INPUT FOR THIS TASK>
• • • • •

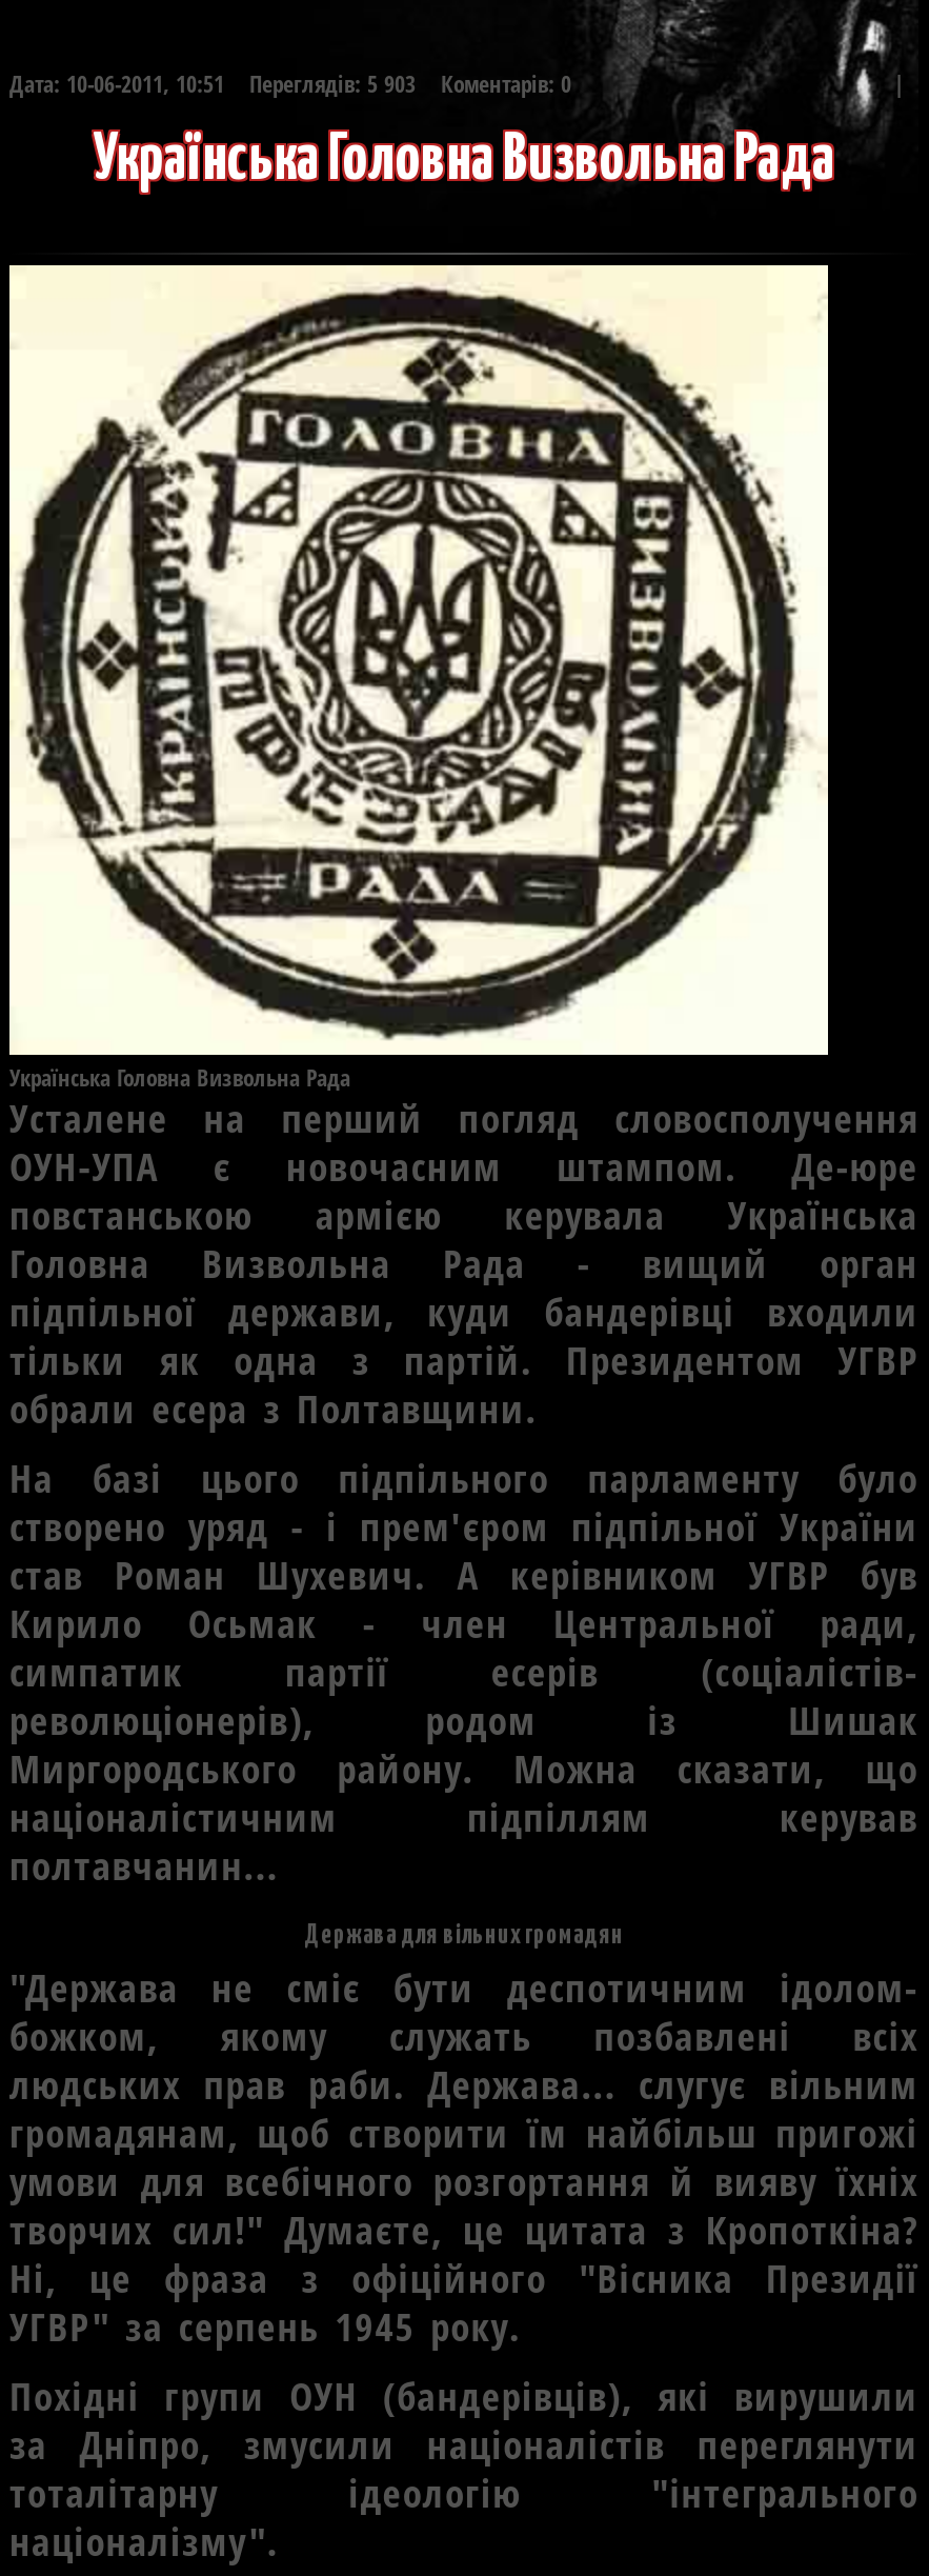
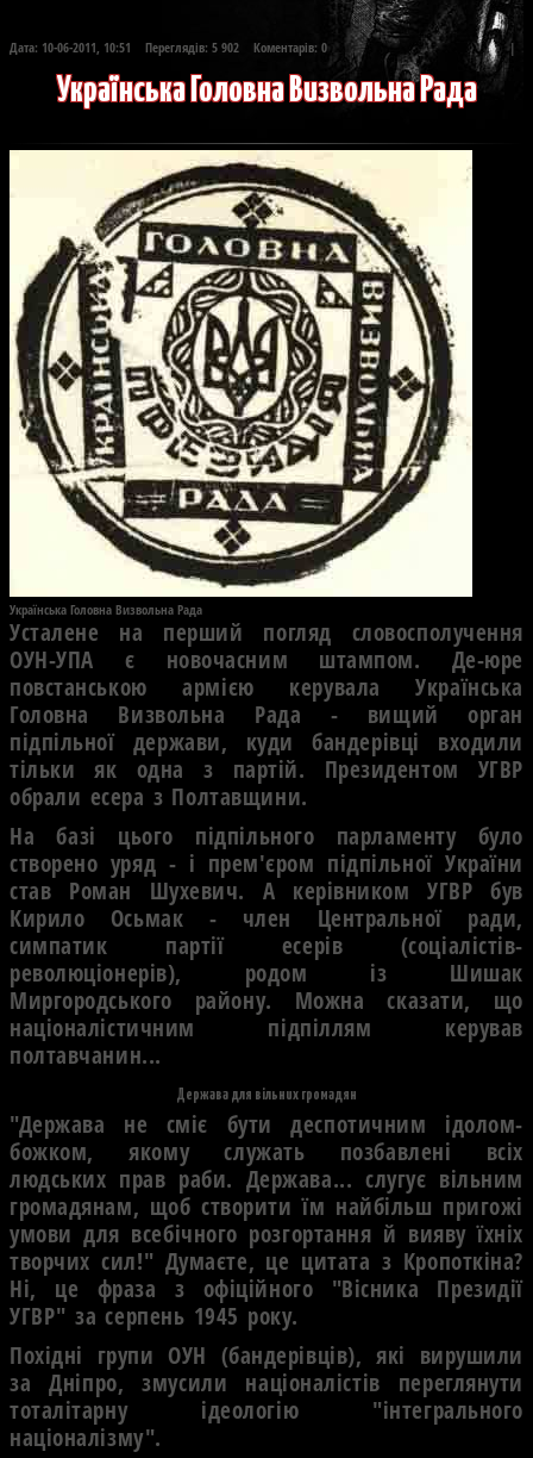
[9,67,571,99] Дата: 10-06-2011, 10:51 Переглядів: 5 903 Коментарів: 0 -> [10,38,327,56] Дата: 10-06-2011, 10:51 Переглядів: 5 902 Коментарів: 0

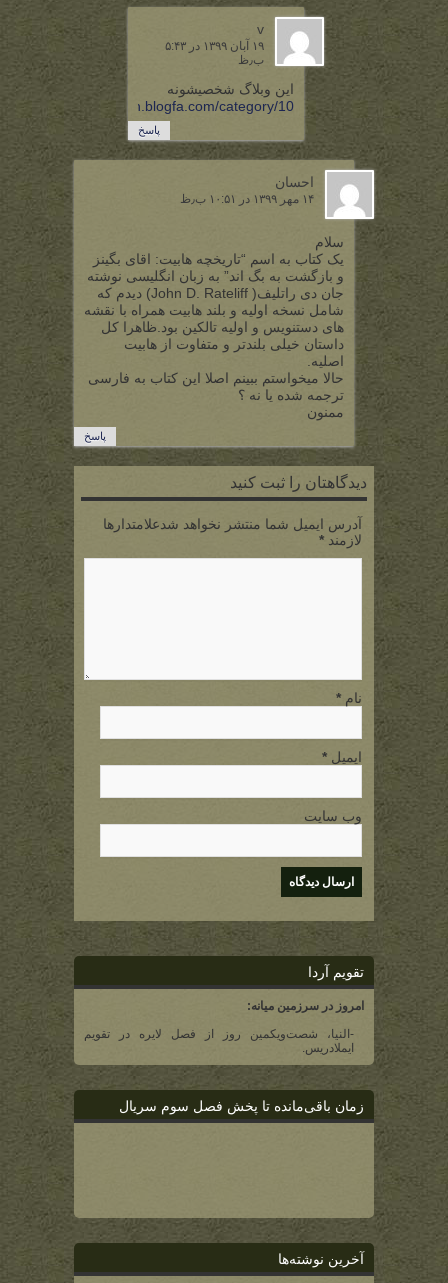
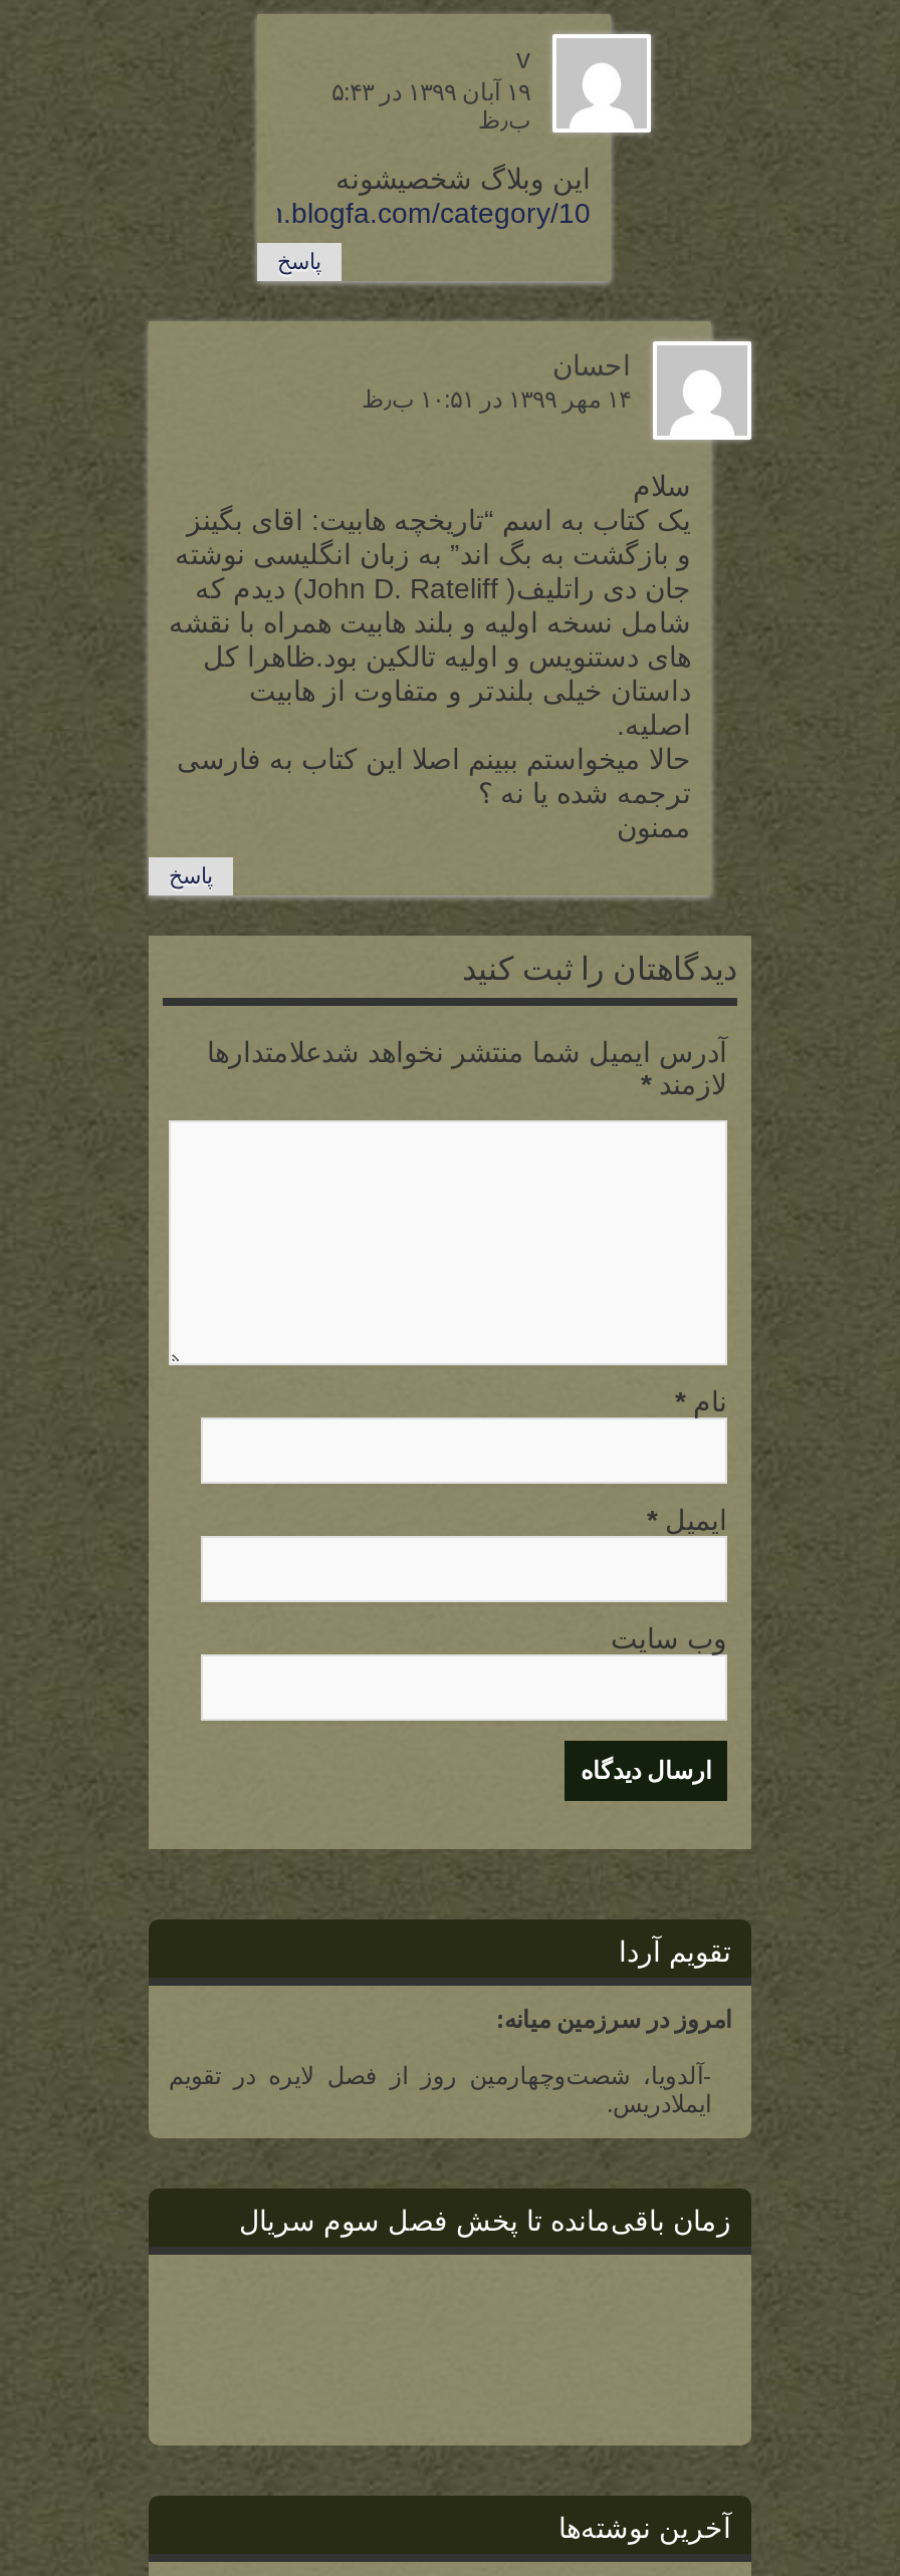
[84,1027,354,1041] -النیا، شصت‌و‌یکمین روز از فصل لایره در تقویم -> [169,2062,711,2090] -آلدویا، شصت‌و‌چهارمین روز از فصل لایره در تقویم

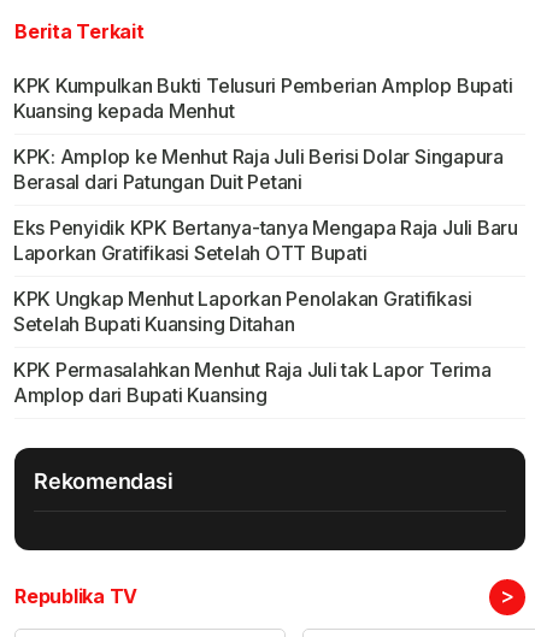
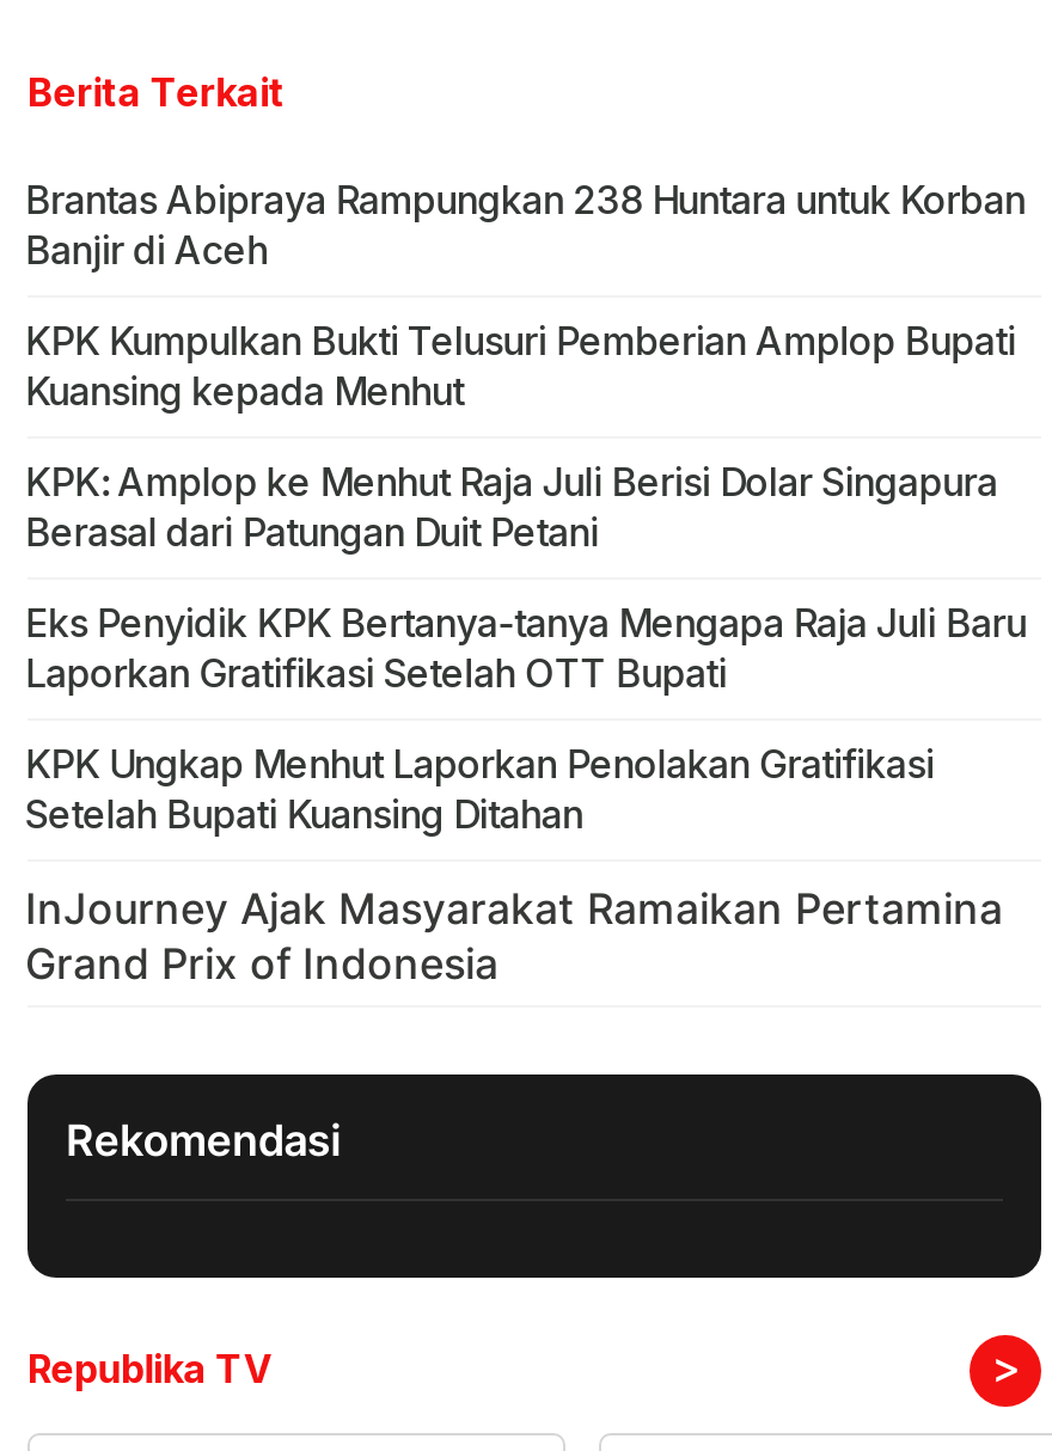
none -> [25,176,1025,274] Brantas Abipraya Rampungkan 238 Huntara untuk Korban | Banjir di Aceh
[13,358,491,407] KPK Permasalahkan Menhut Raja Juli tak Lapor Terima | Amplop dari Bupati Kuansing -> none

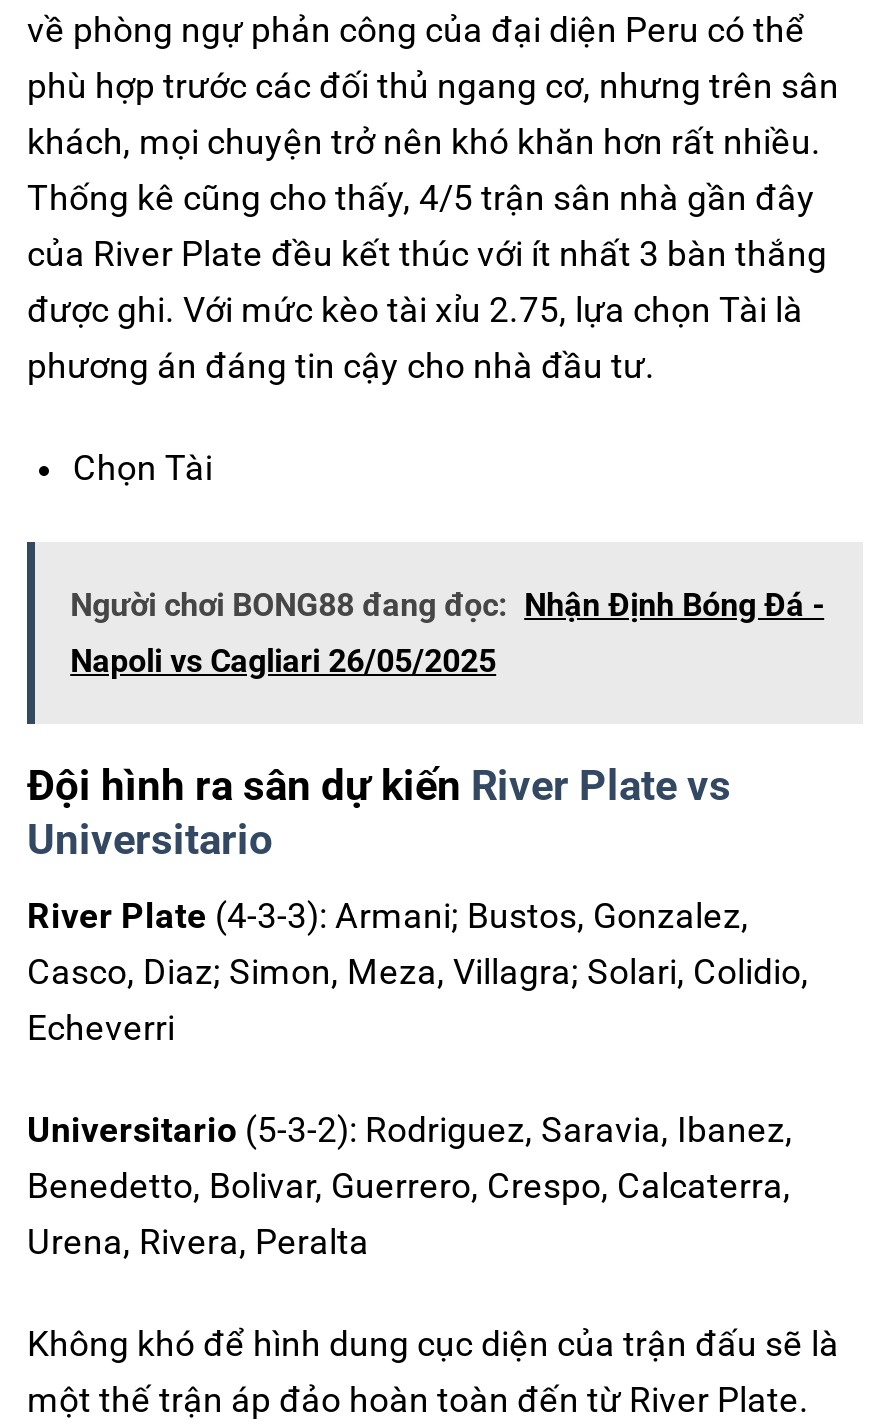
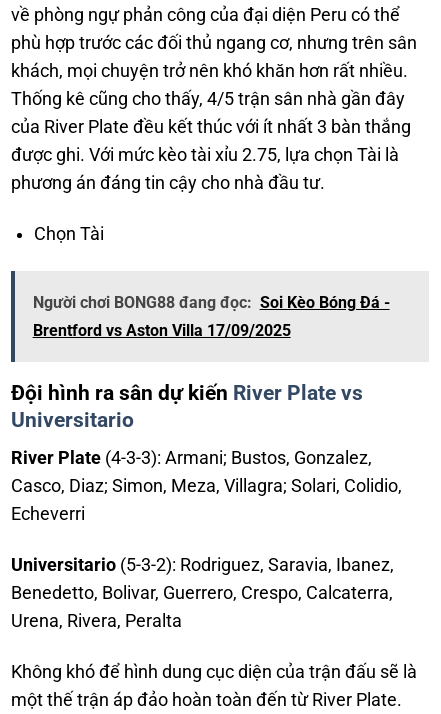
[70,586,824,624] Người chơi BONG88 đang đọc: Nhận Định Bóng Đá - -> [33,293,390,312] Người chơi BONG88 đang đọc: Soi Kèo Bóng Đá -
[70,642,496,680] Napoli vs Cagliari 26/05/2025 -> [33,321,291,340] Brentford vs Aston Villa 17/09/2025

• • • • •

TASK DIRECTIONS> Images are to be skipped, and each line above is to be returned exactly.

TASK OUTPUT>
[9,67,571,99] Дата: 10-06-2011, 10:51 Переглядів: 5 903 Коментарів: 0 -> [10,38,327,56] Дата: 10-06-2011, 10:51 Переглядів: 5 902 Коментарів: 0

[84,1027,354,1041] -النیا، شصت‌و‌یکمین روز از فصل لایره در تقویم -> [169,2062,711,2090] -آلدویا، شصت‌و‌چهارمین روز از فصل لایره در تقویم

none -> [25,176,1025,274] Brantas Abipraya Rampungkan 238 Huntara untuk Korban | Banjir di Aceh
[13,358,491,407] KPK Permasalahkan Menhut Raja Juli tak Lapor Terima | Amplop dari Bupati Kuansing -> none

[70,586,824,624] Người chơi BONG88 đang đọc: Nhận Định Bóng Đá - -> [33,293,390,312] Người chơi BONG88 đang đọc: Soi Kèo Bóng Đá -
[70,642,496,680] Napoli vs Cagliari 26/05/2025 -> [33,321,291,340] Brentford vs Aston Villa 17/09/2025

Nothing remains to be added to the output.